The described circuit features a Panasonic 4602 38KHz infrared receiver integrated into a compact electronic system designed for a remote-controlled vehicle, referred to as the "Rhino." The receiver is connected to a microcontroller that interfaces with various outputs, including two RC servo outputs (GP0 and GP1) and three digital outputs (GP2, GP4, and GP5). The GP3 pin serves as a serial input for receiving commands.
The digital outputs are configured as momentary contact type outputs, which means they generate a short pulse when activated, suitable for triggering external devices such as sound boards. The design omits the use of GP2 in the current configuration, streamlining the circuit for its intended purpose.
Powering the receiver is a 4-cell NiCd battery pack rated at 115mAh, which is compact enough to fit within the vehicle's design constraints. The transmitter circuit includes five pull-up resistors and an infrared LED, which is driven by a 330-ohm resistor to limit current. A 78L05 voltage regulator is employed to provide a stable 5V output from a 9V battery, ensuring compatibility with the microcontroller and other components. The system can also operate on 3 alkaline cells or a voltage range of 4.5V to 5.5V.
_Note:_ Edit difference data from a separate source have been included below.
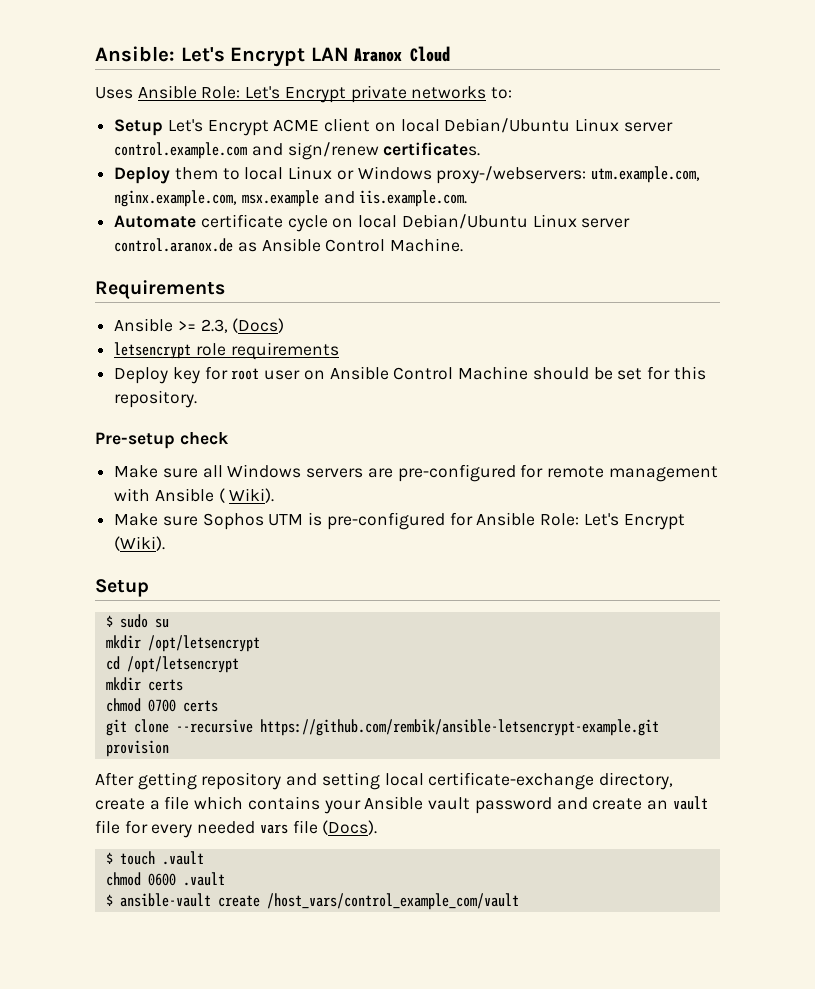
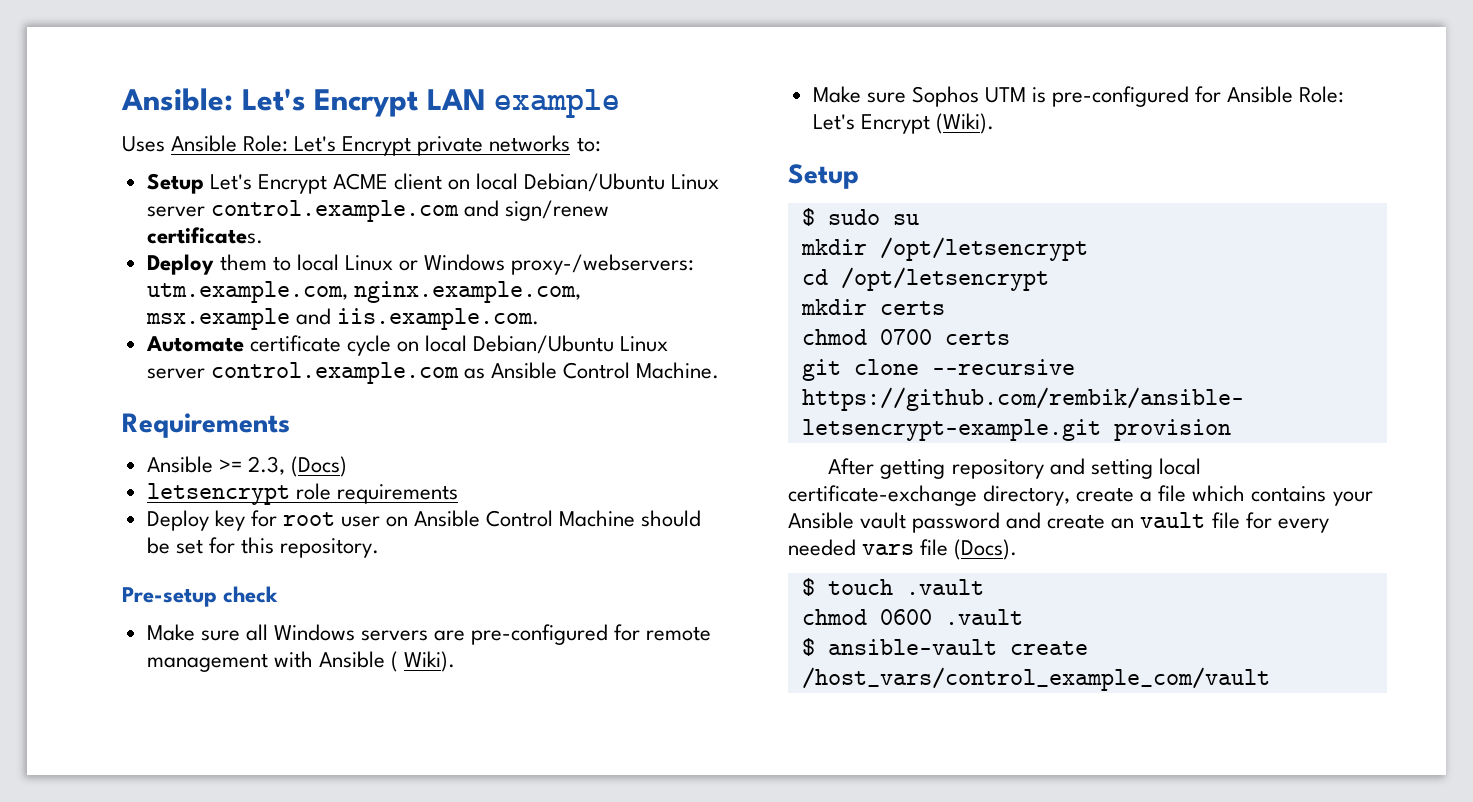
[354,46,451,62] Aranox Cloud -> [494,89,621,118] example
[114,238,234,252] control.aranox.de -> [210,362,459,384] control.example.com

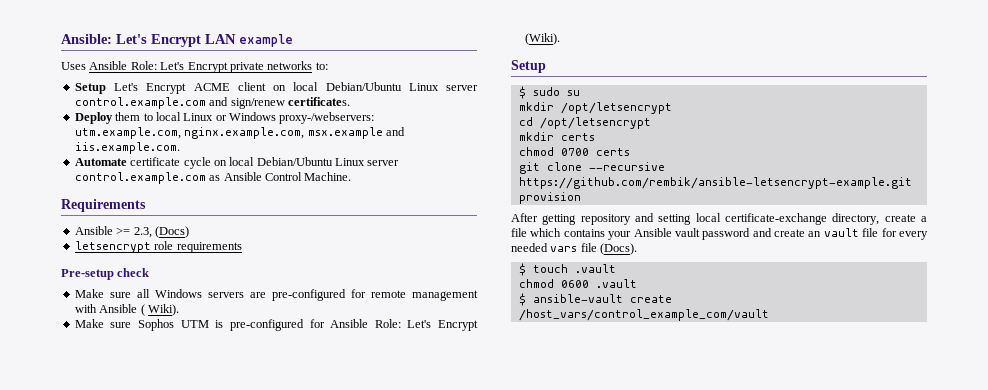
[146,510,702,531] [146,537,380,558] // Deploy key for root user on Ansible Control Machine should be set for this repository. -> (242, 247) none

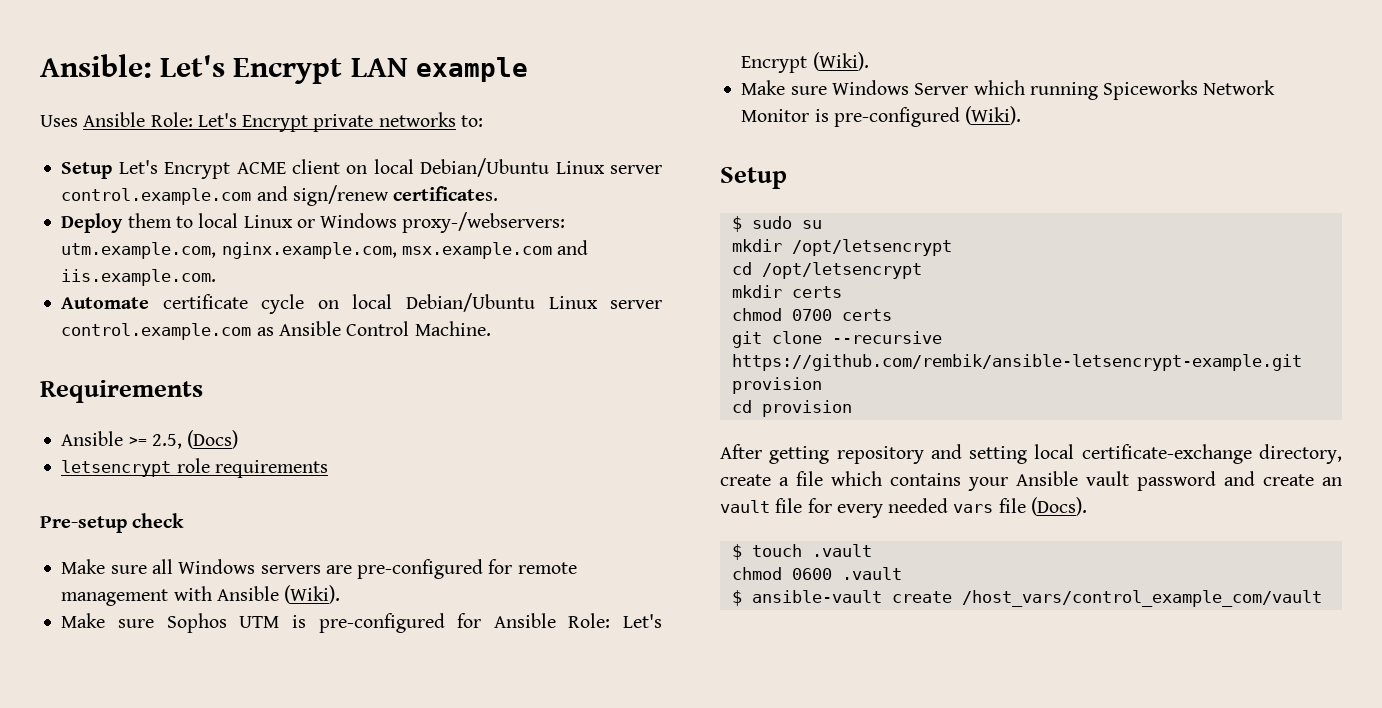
[307,127,383,139] msx.example -> [401,242,552,259] msx.example.com
[133,227,152,238] 2.3, -> [151,434,182,449] 2.5,
[140,304,179,316] ( Wiki). -> [284,585,341,604] (Wiki).
(560, 39) none -> [741,80,1276,100] [741,106,1022,127] // Make sure Windows Server which running Spiceworks Network Monitor is pre-configured (Wiki).
(581, 198) none -> [731,400,852,417] // cd provision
The transmitter reads the status of five momentary contact buttons, prioritizing their input based on bit values to simplify the command transmission process. Commands for directional movement (forward, reverse, left, right) are sent alongside additional signals such as 'go' and 'motor noise.' A built-in delay mechanism allows for the transmission of a 'stop' command if a button is briefly pressed and released, enhancing control during operation.
The overall design includes two LEGO micro motors for propulsion, which are connected to LEGO medium pulleys through rubber bands and mounted using LEGO axles. The motors are controlled via the internal circuitry of old hobby servos, creating a bi-directional motor driver setup that requires minimal I/O lines. The compact dimensions of the receiver board (1 inch by 1.5 inches) and battery pack (1 inch by 2 inches by 0.5 inches) facilitate integration into the vehicle, which employs a "tank" steering mechanism for maneuverability. The incorporation of a pivot ball near the rear reduces friction, contributing to smoother movement.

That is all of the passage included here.